Citing Conroy v. Perez (1944) 64 Cal.App.2d 217, 224 [148 P.2d 680], the Hilyar court said: “ ‘The presence of children is' in itself a warning requiring the exercise of care for their safety.’” (45 Cal.2d at p. 36 ; see Prosser, Torts (3d ed.) § 33, pp. 175-176.) In Conroy, the court affirmed an order granting plaintiff’s motion for a new trial because of erroneous instructions. The two-and-one-half-year-old plaintiff had been killed by a truck whose driver did not see the victim. The court held that the trial court erred in instructing the jury that the driver’s duty of care was limited to his actual knowledge of plaintiff’s position of danger.

(4) According to defendants, Hilyar and Conroy do not apply here because the intervening act of a third person, the driver of the car, and not any negligent act of defendants, served as the proximate cause of plaintiff’s injury.

Insofar as defendants’ argument involves the element of foreseeability as determinative of proximate cause, we should, as did the court in McKay v. Hedger (1934) 139 Cal.App. 266 *241[34 P.2d 221], approach the problem as one of determining the nature of the duty and the scope of the risk of the negligent conduct.9 The court in McKay affirmed a verdict for a five-year-old plaintiff who was struck by a car as he ran from behind defendant's illegally double-parked ice truck, unattended on a summer day, its ice door wide open. The court held that the driver should have known that children would be attracted to the truck. The court stated: “[The driver] should have foreseen that some of them might run from behind the ice truck where they were hidden from the view of any motorist approaching from the east. . . . Vehicular traffic is to be expected on a city street. In other words, we conclude that any reasonably prudent person should have anticipated the exact accident which happened had he thought of the results likely to occur.” (Id. at 274.)

Nor can McKay be distinguished from the instant case because defendants’ truck was not illegally parked as was the truck in McKay. First, the McKay reasoning did not rest on the locus of the truck. Second, the injury actually incurred in that case did not lie within the scope of harm which the traffic ordinance sought to prevent. (See Mackey v. Spradlin, supra, 397 S.W.2d 33, 37 fn. 1.) And third, a defendant’s duty of due care extends beyond mere compliance with the traffic laws.

Similarly rejecting the contention that the act of a third person breaks the chain of causation in such a situation as the instant one, the court in Brousseau v. Carnation Co. (1955) 137 Cal.App.2d 570 [290 P.2d 588], reversed a nonsuit entered for the driver-salesman and ice cream company defendants in an action for injuries which occurred when the plaintiff child was pushed under the wheels of defendants’ trailer from which young ladies threw cups of ice cream to bystanders. “If the realizable likelihood that a third person *242may- act in a particular manner is the hazard or one of the hazards which makes the actor negligent,” the court said, “such an act whether innocent, negligent, intentionally tortious or criminal docs not prevent the actor from being liable for the harm caused thereby.” (Id. at 573.) The duty to avoid the creation of an unreasonable risk of harm encompasses those risks where the harm is effected by the foreseeable conduct of a third person. (Stewart v. Cox (1961) 55 Cal.2d 857, 863-864 [13 Cal.Rptr. 521, 362 P.2d 345] ; Richardson v. Ham (1955) 44 Cal.2d 772, 777 [285 P.2d 269] ; Eads v. Marks (1952) 39 Cal.2d 807, 812 [249 P.2d 257] ; Mosley v.. Arden Farms Co. (1945) 26 Cal.2d 213, 218-219 [157 P.2d 372, 158 A.L.R. 872] ; Rest.2d Torts, §§302, 302A, 431, 437, 449 ; Harper & James, Torts (1956 ed.) p. 1054.)

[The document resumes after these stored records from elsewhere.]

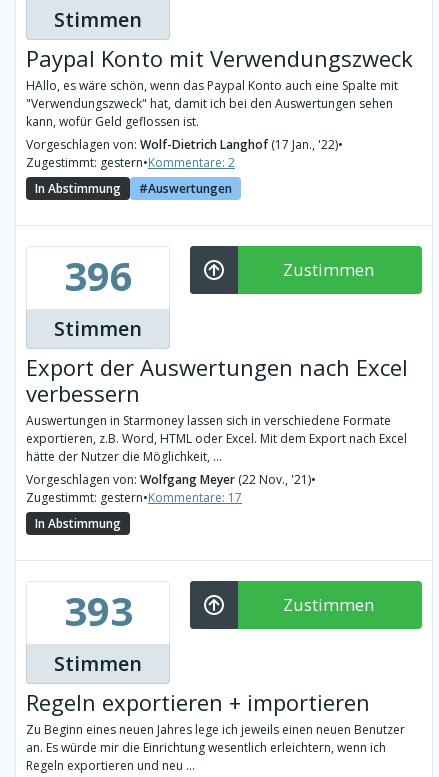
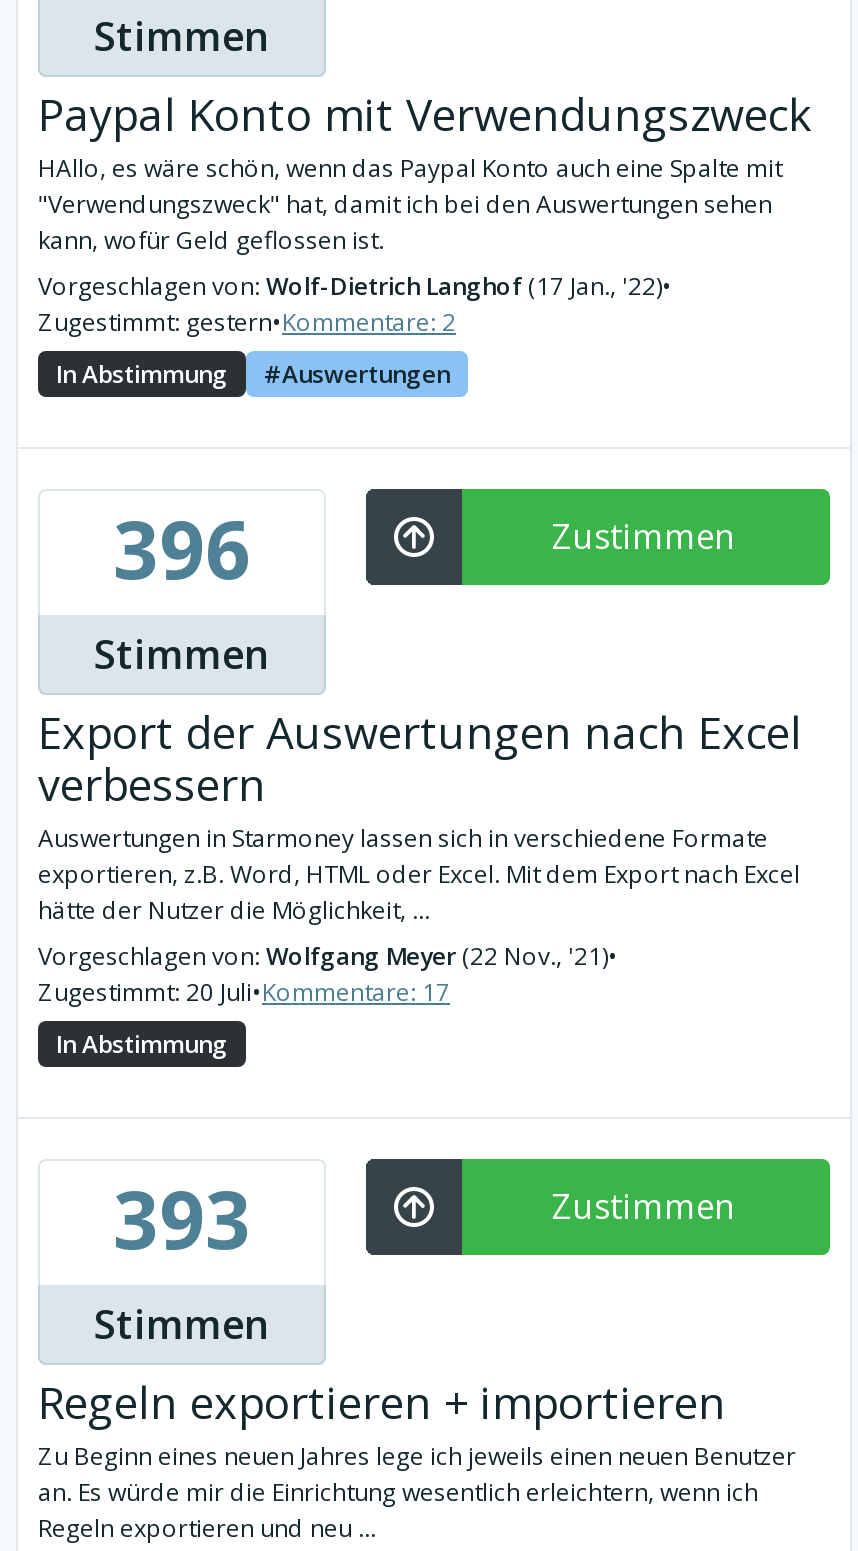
- Zugestimmt: gestern•Kommentare: 17
+ Zugestimmt: 20 Juli•Kommentare: 17
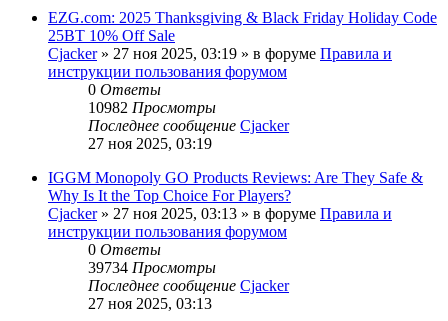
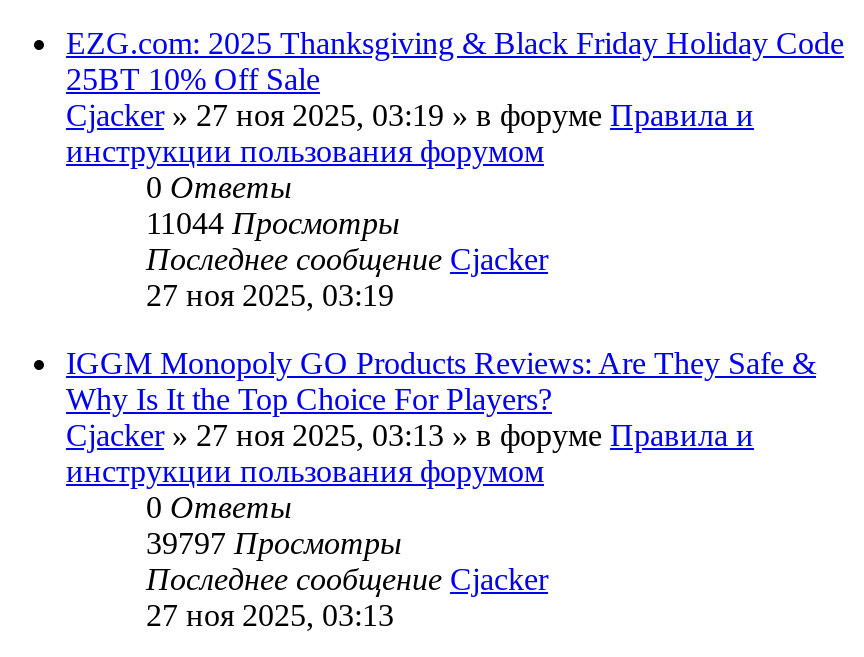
- 10982 Просмотры
+ 11044 Просмотры

- 39734 Просмотры
+ 39797 Просмотры
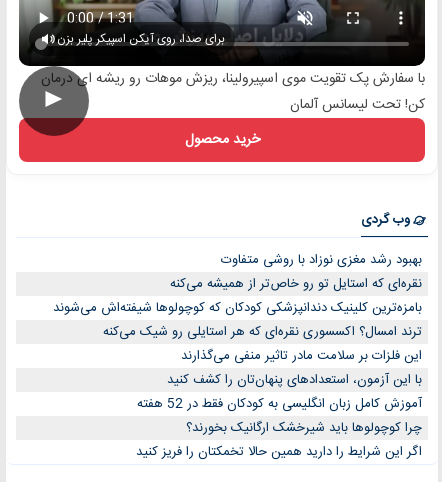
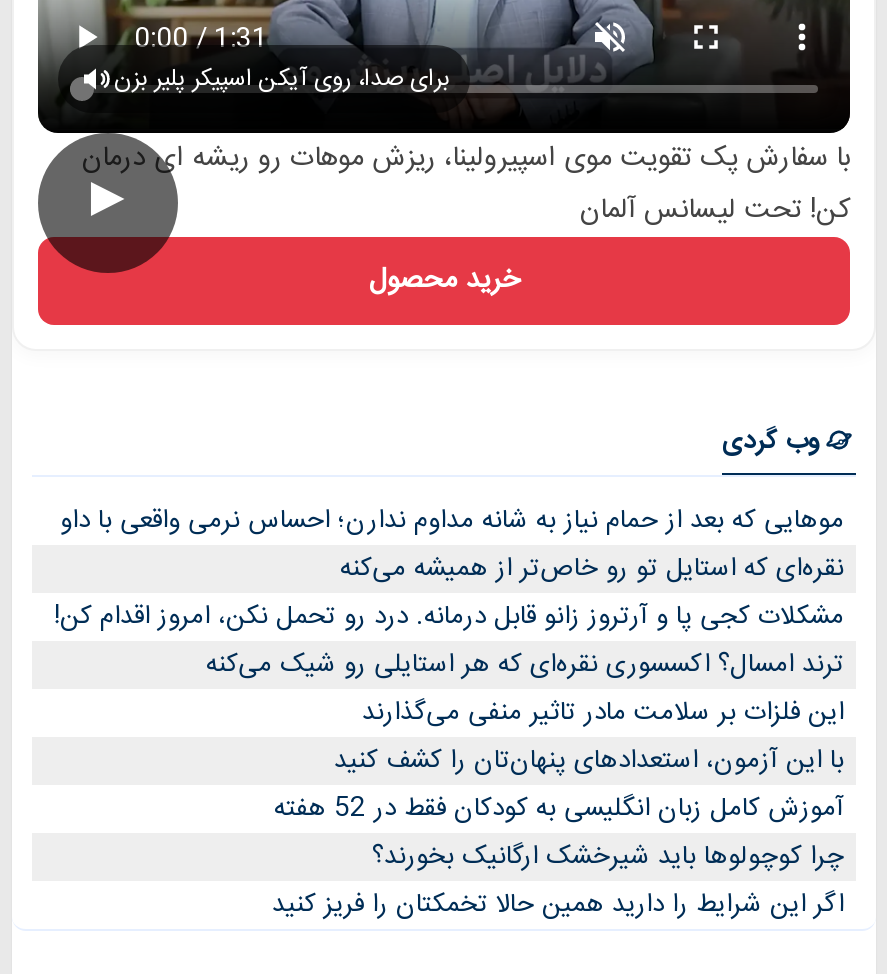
- بهبود رشد مغزی نوزاد با روشی متفاوت
+ موهایی که بعد از حمام نیاز به شانه مداوم ندارن؛ احساس نرمی واقعی با داو

- بامزه‌ترین کلینیک دندانپزشکی کودکان که کوچولوها شیفته‌اش می‌شوند
+ مشکلات کجی پا و آرتروز زانو قابل درمانه. درد رو تحمل نکن، امروز اقدام کن!
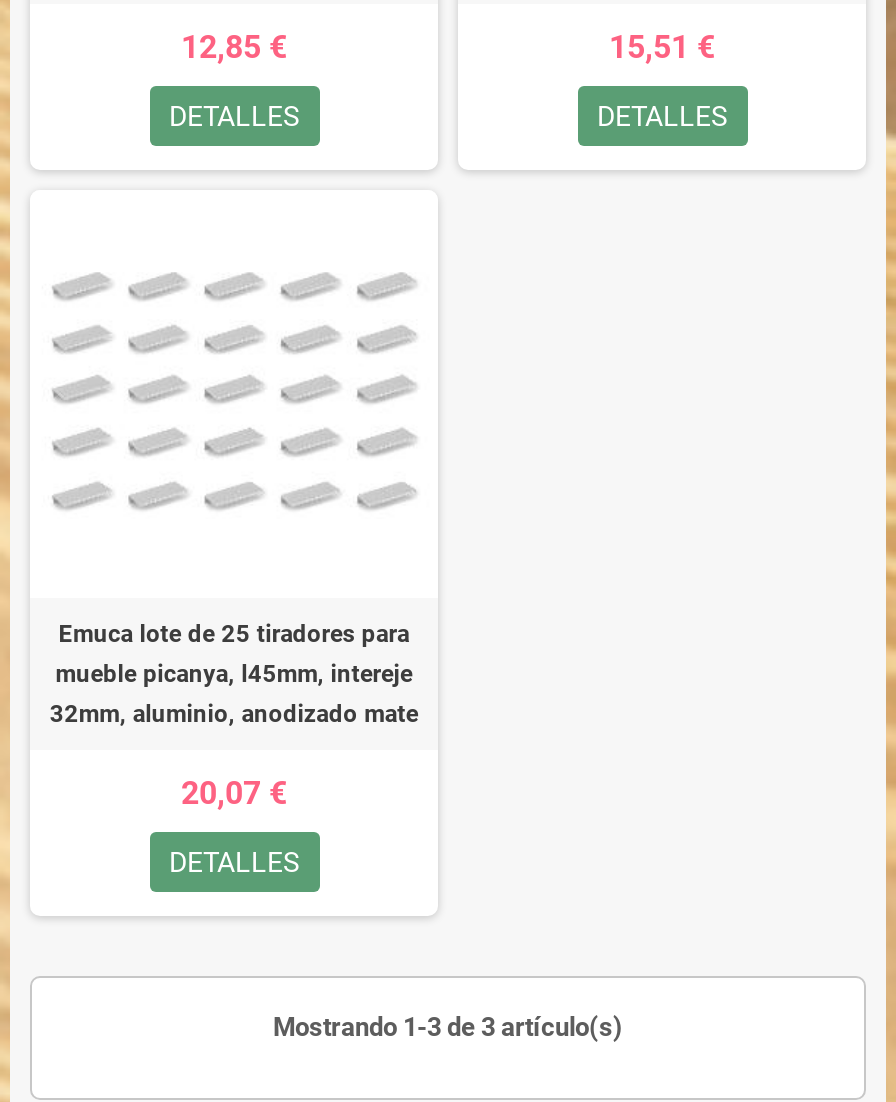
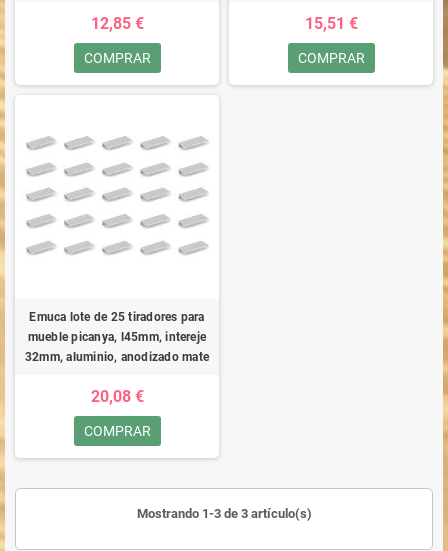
- DETALLES
+ COMPRAR

- DETALLES
+ COMPRAR

- 20,07 €
+ 20,08 €

- DETALLES
+ COMPRAR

Having set forth representative cases which support the above principles, we undertake the application of the precepts to the instant case; we point out that the trial court erred in withdrawing from the jury the question whether defendants breached their duty to plaintiff.

(1) The driver undertook to direct plaintiff’s activities by arranging to meet him up the street across from his house, thereby creating a relationship which established a duty of due care. A jury could reasonably have found that the driver, in giving directions that exposed the child to obvious danger, failed to discharge this duty of due care. The driver knew the location of plaintiff’s home; hence the driver knew that his instructions compelled a four-year-old child to cross the street in the middle of the block against expectably heavy traffic on a winter evening. The jury could have concluded that the driver acted negligently in giving such instructions.

Likewise, the jury could have reasonably concluded that the proper discharge of the driver’s duty to the child entailed at least a warning such as, “Don’t run across the street without looking for cars,” or “Stay on the sidewalk and when you get to the truck call to me and I will help you cross, or bring the doughnut over to you.” Further, the jury could have reasonably found that, having directed the child as he did, the driver in the exercise of ordinary care should not have abandoned his lookout for the child during the short period of time that elapsed following their first encounter.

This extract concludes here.